> **Your instructions**: Could you copy every line of the data that contains "ExtendedSessionInformation"?

> **Records to process**:
*** Begin section ***

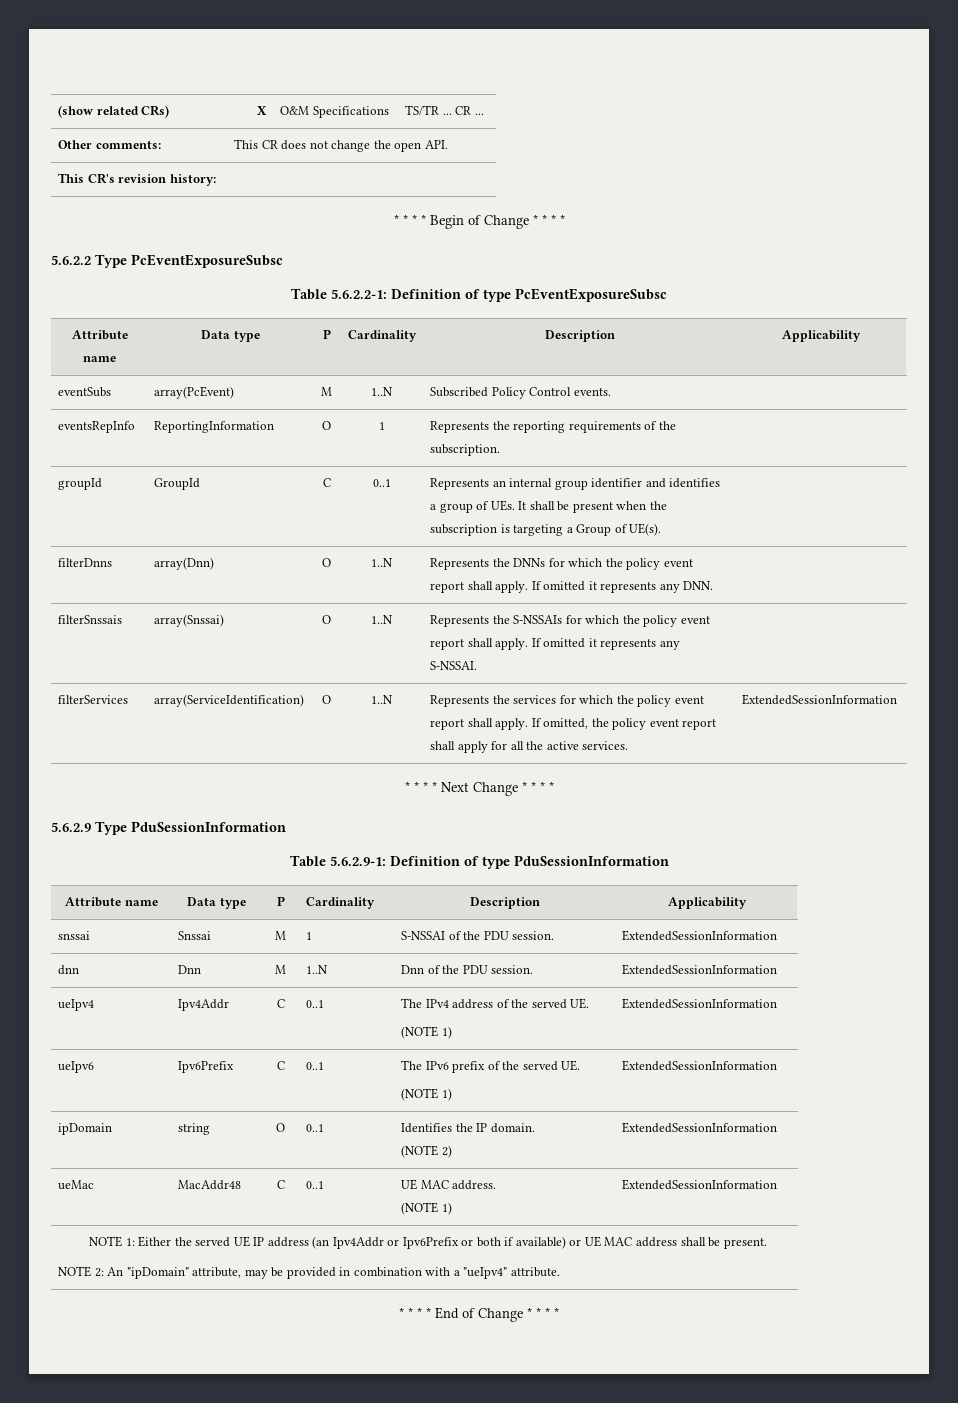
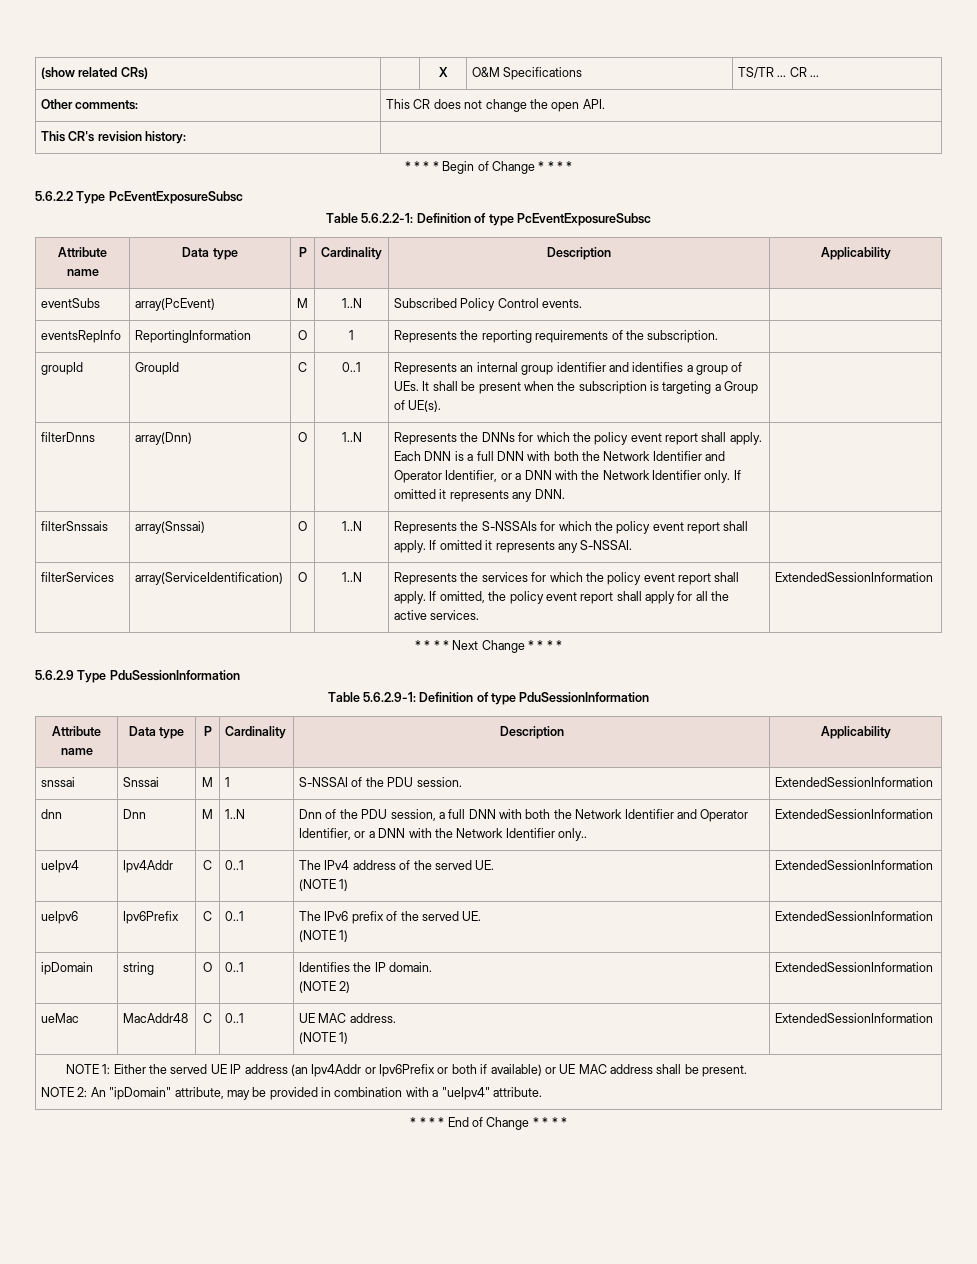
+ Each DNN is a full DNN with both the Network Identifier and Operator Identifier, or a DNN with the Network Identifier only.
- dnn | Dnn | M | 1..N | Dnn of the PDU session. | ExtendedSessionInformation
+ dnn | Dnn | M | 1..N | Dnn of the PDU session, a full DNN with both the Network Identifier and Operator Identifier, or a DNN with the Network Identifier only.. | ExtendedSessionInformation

*** End section ***
*** Begin section ***

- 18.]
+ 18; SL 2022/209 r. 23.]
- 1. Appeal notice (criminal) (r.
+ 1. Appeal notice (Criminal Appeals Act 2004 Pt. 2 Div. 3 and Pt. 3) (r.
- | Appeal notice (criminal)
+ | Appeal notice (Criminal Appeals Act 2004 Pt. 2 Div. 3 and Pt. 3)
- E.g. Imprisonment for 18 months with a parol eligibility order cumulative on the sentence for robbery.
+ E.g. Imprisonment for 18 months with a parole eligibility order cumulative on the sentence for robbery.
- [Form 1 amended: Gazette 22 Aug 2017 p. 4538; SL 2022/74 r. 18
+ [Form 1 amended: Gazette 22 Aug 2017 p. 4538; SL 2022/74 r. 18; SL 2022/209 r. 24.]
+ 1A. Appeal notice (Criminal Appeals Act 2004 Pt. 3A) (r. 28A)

*** End section ***

> **Task result**:
- dnn | Dnn | M | 1..N | Dnn of the PDU session. | ExtendedSessionInformation
+ dnn | Dnn | M | 1..N | Dnn of the PDU session, a full DNN with both the Network Identifier and Operator Identifier, or a DNN with the Network Identifier only.. | ExtendedSessionInformation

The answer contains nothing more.